### Brief
When the records are reproduced, each one must match exactly, and no picture may be kept.

### Data supplied
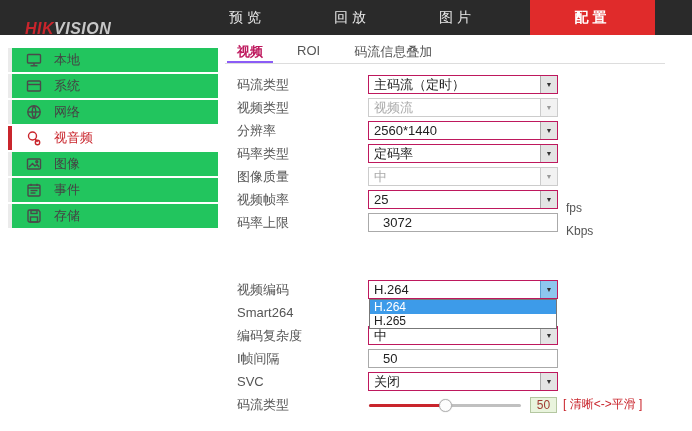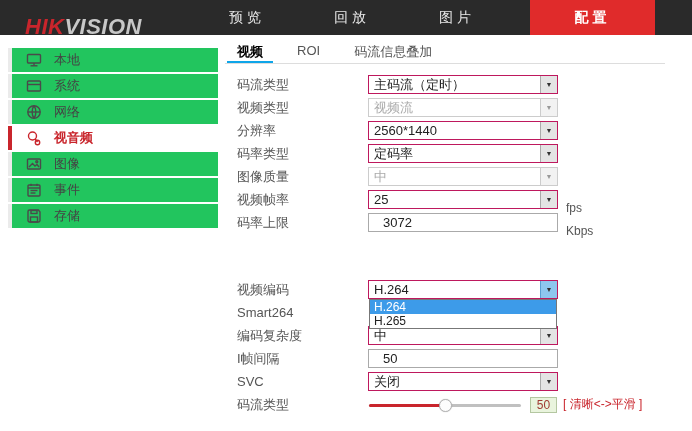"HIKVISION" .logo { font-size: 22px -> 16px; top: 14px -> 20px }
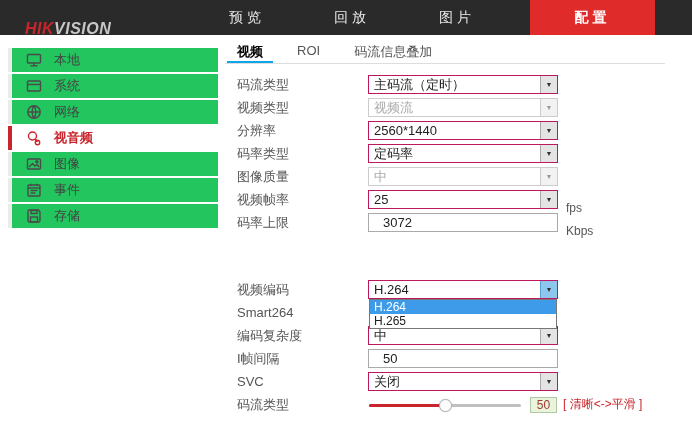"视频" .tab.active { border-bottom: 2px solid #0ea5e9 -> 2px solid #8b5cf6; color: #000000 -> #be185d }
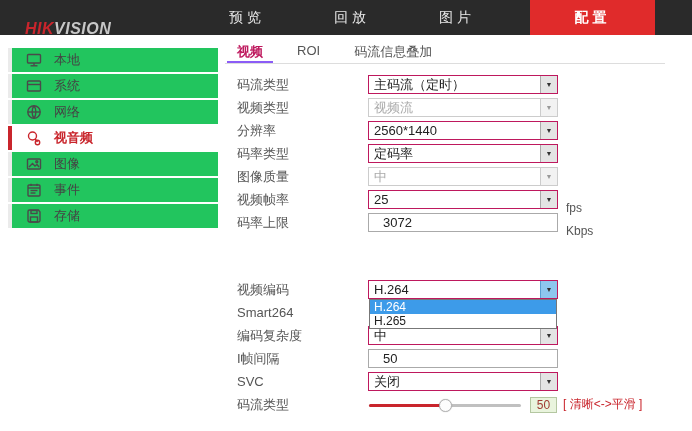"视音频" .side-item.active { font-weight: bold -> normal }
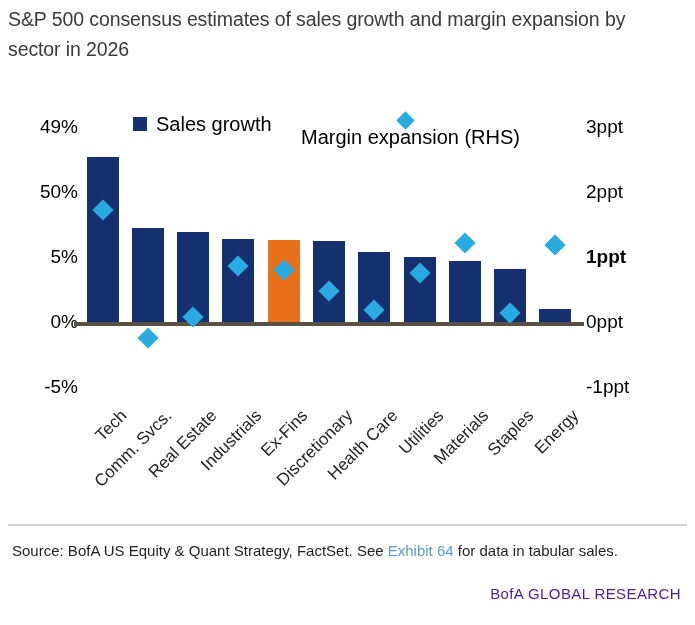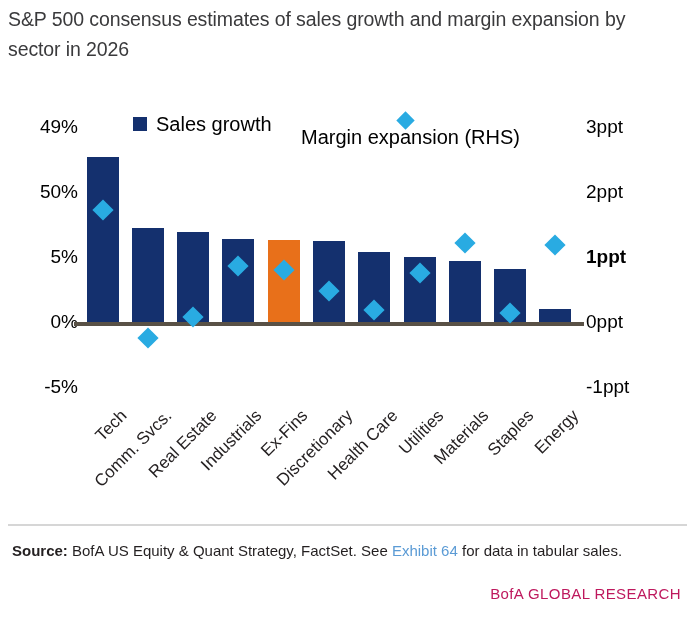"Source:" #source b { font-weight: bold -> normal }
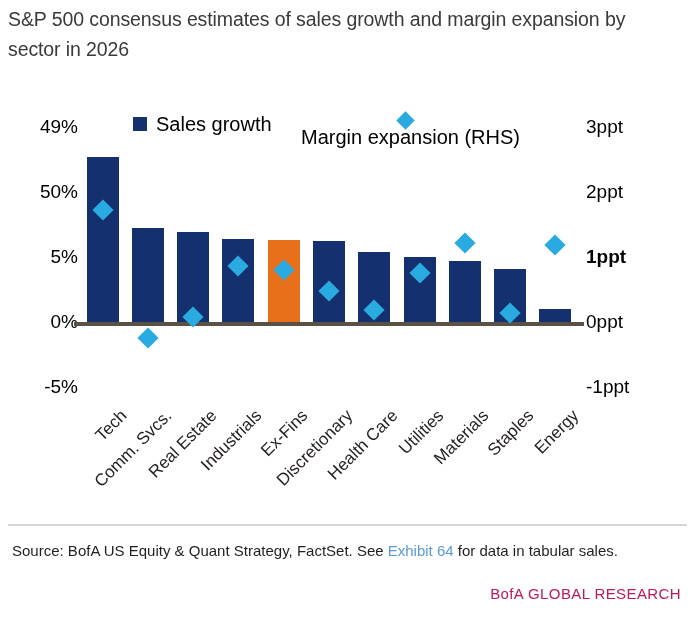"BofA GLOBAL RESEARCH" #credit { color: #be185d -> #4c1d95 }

### Solution for this exercise
"HIKVISION" .logo { font-size: 22px -> 16px; top: 14px -> 20px }
"视频" .tab.active { border-bottom: 2px solid #0ea5e9 -> 2px solid #8b5cf6; color: #000000 -> #be185d }
"视音频" .side-item.active { font-weight: bold -> normal }
"Source:" #source b { font-weight: bold -> normal }
"BofA GLOBAL RESEARCH" #credit { color: #be185d -> #4c1d95 }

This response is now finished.